Exercise goal:
Which lines have the string "none"? Copy all of them from the entries below.
*** Opening Data ***
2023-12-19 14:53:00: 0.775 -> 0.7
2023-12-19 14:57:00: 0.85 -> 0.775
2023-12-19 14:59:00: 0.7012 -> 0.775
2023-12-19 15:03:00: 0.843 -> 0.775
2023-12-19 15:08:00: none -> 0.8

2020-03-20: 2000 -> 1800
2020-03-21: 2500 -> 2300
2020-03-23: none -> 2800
*** Closing Data ***
*** Opening Data ***
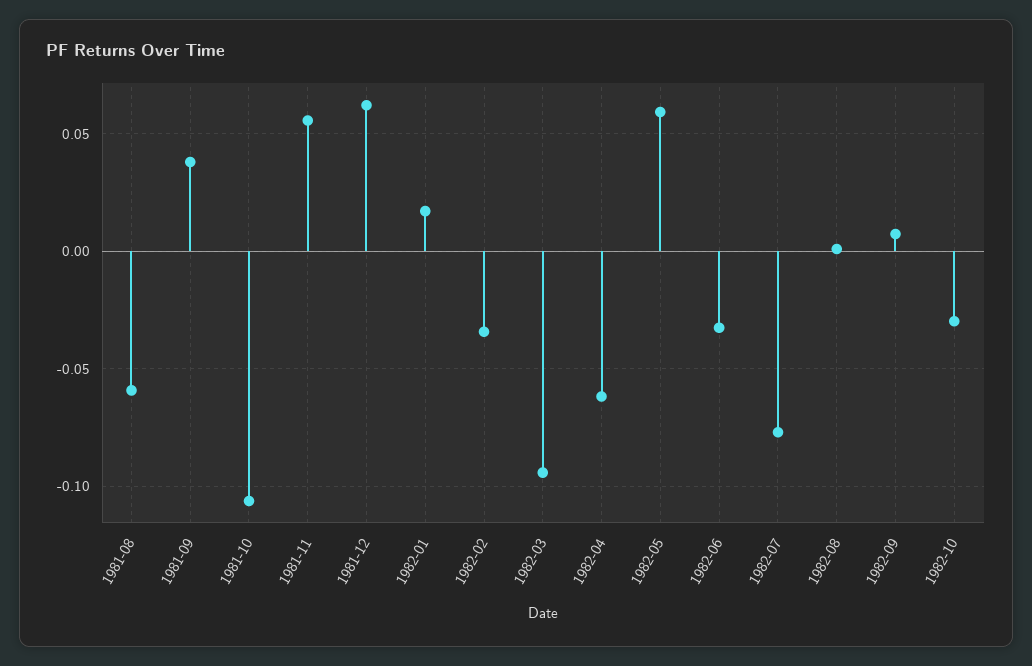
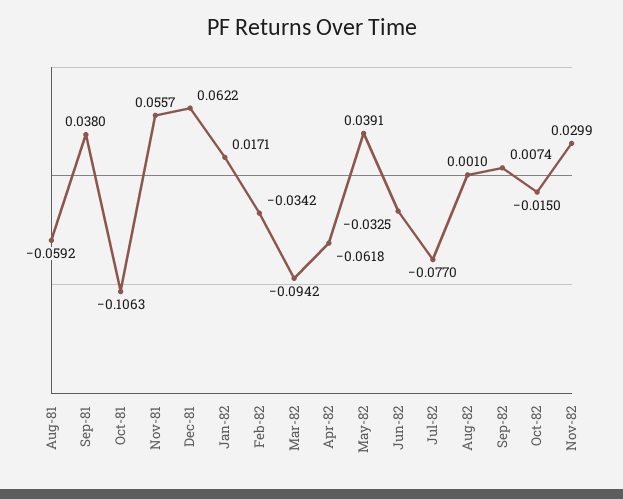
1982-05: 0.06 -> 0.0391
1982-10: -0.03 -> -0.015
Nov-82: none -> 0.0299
*** Closing Data ***
Result for this task:
2023-12-19 15:08:00: none -> 0.8
2020-03-23: none -> 2800
Nov-82: none -> 0.0299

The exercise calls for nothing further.